▶ **RECORDS SUPPLIED**
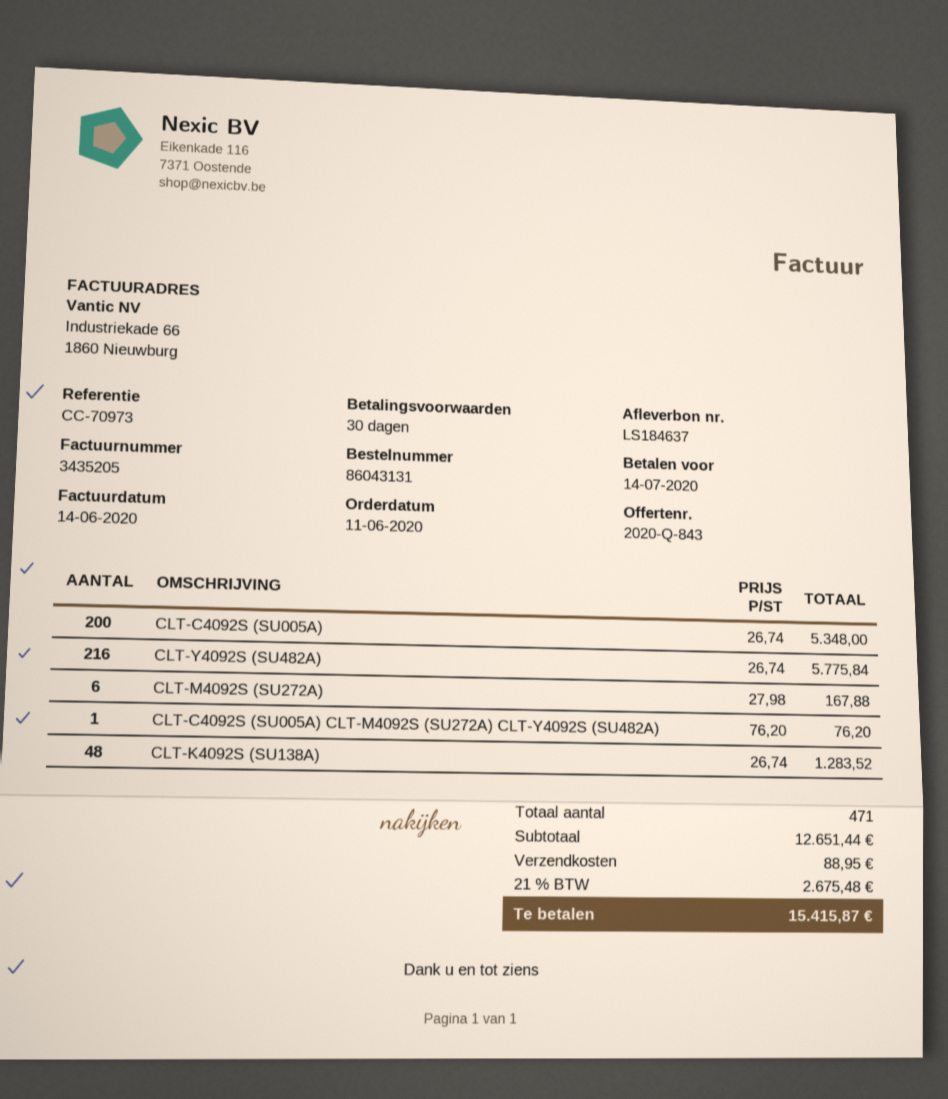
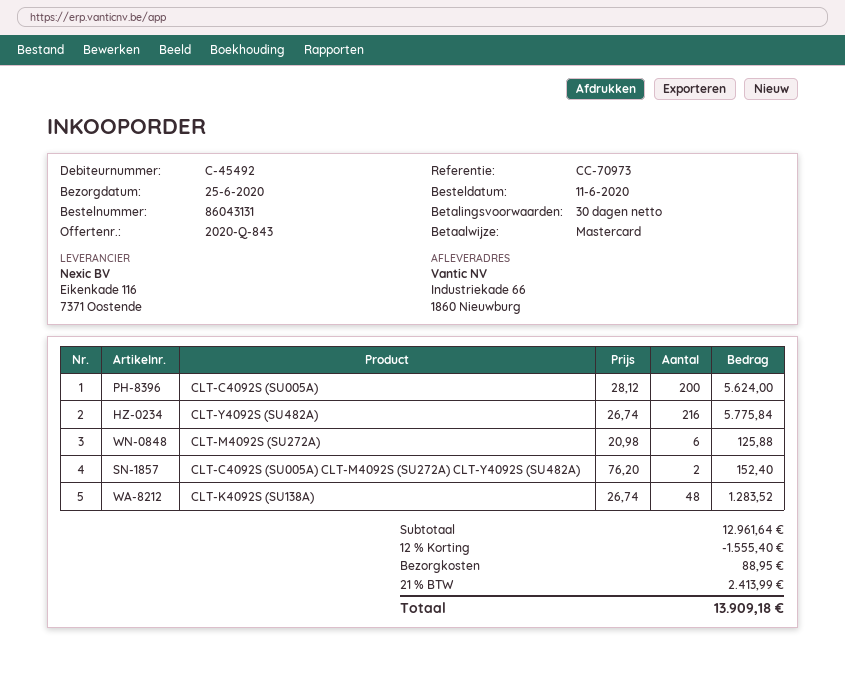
CLT-C4092S (SU005A): 200 x 26.74 = 5348.00 -> 200 x 28.12 = 5624.00
CLT-M4092S (SU272A): 6 x 27.98 = 167.88 -> 6 x 20.98 = 125.88
CLT-C4092S (SU005A) CLT-M4092S (SU272A) CLT-Y4092S (SU482A): 1 x 76.20 = 76.20 -> 2 x 76.20 = 152.40
subtotal: 12651.44 -> 12961.64
discount: none -> 12% = 1555.40
tax: 21% = 2675.48 -> 21% = 2413.99
total: 15415.87 -> 13909.18

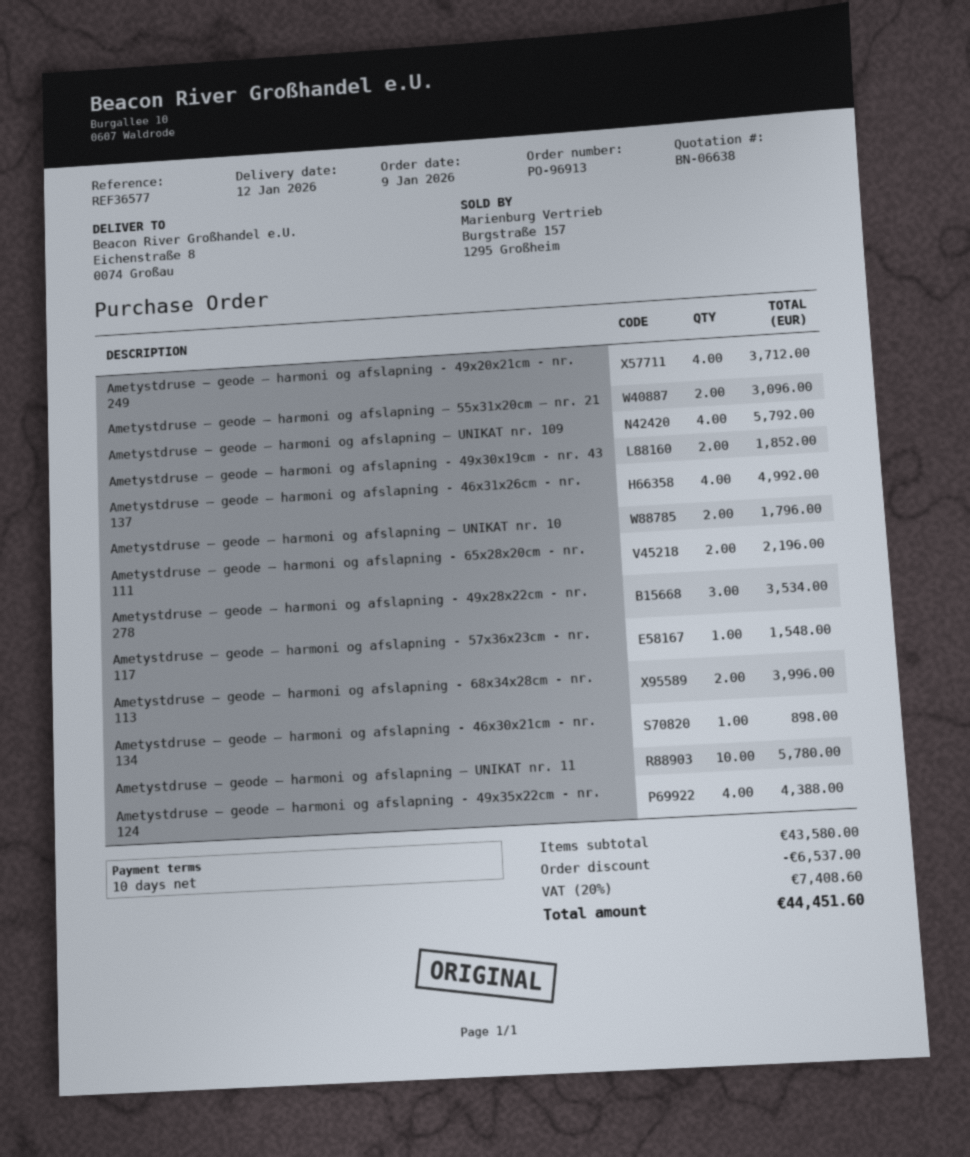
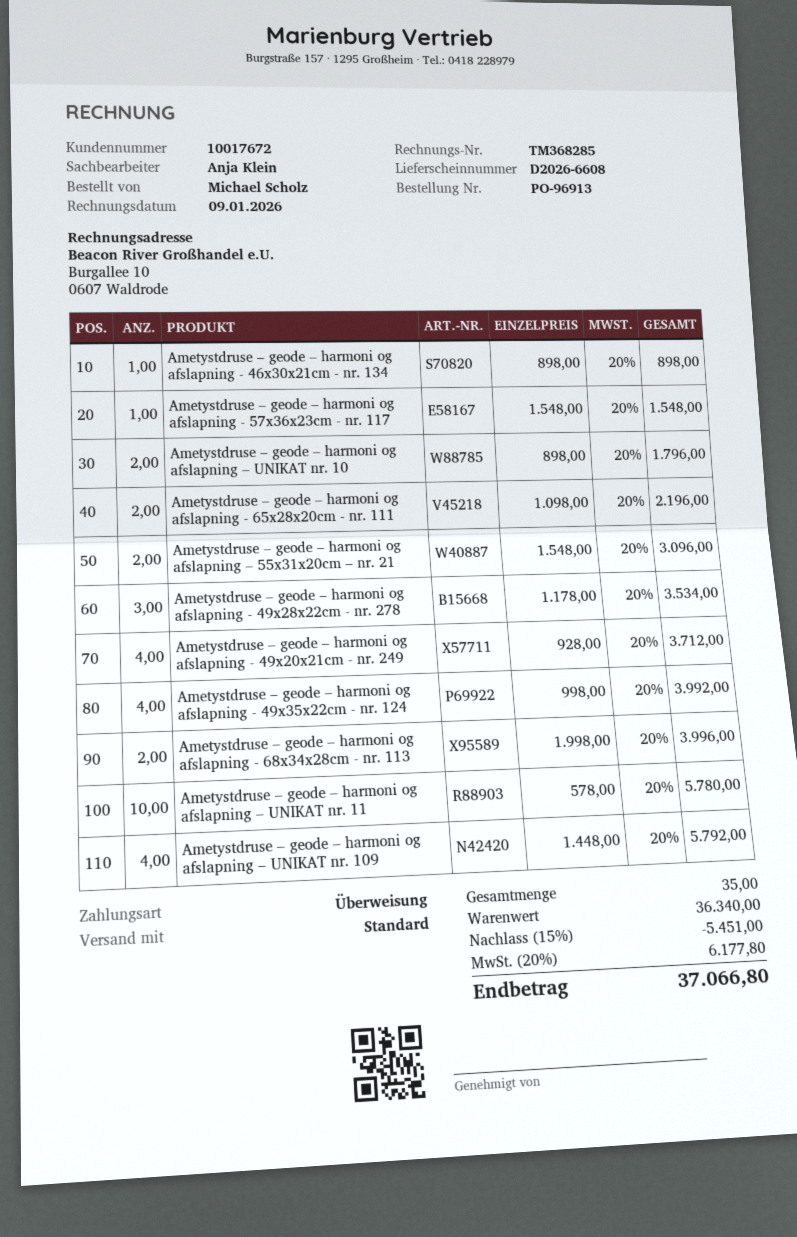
Ametystdruse – geode – harmoni og afslapning - 49x30x19cm - nr. 43: 2 for 1852.00 -> none
Ametystdruse – geode – harmoni og afslapning - 46x31x26cm - nr. 137: 4 for 4992.00 -> none
Ametystdruse – geode – harmoni og afslapning - 49x35x22cm - nr. 124: 4 for 4388.00 -> 4 for 3992.00
subtotal: 43580.00 -> 36340.00
discount: 6537.00 -> 5451.00
tax: 20% = 7408.60 -> 20% = 6177.80
total: 44451.60 -> 37066.80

▶ **TASK INSTRUCTIONS**
Find the line that contains "Ametystdruse – geode – harmoni og afslapning - 46x31x26cm". Restate it and all lines after it exactly, ending with the final line of the data.

▶ **RESULT**
Ametystdruse – geode – harmoni og afslapning - 46x31x26cm - nr. 137: 4 for 4992.00 -> none
Ametystdruse – geode – harmoni og afslapning - 49x35x22cm - nr. 124: 4 for 4388.00 -> 4 for 3992.00
subtotal: 43580.00 -> 36340.00
discount: 6537.00 -> 5451.00
tax: 20% = 7408.60 -> 20% = 6177.80
total: 44451.60 -> 37066.80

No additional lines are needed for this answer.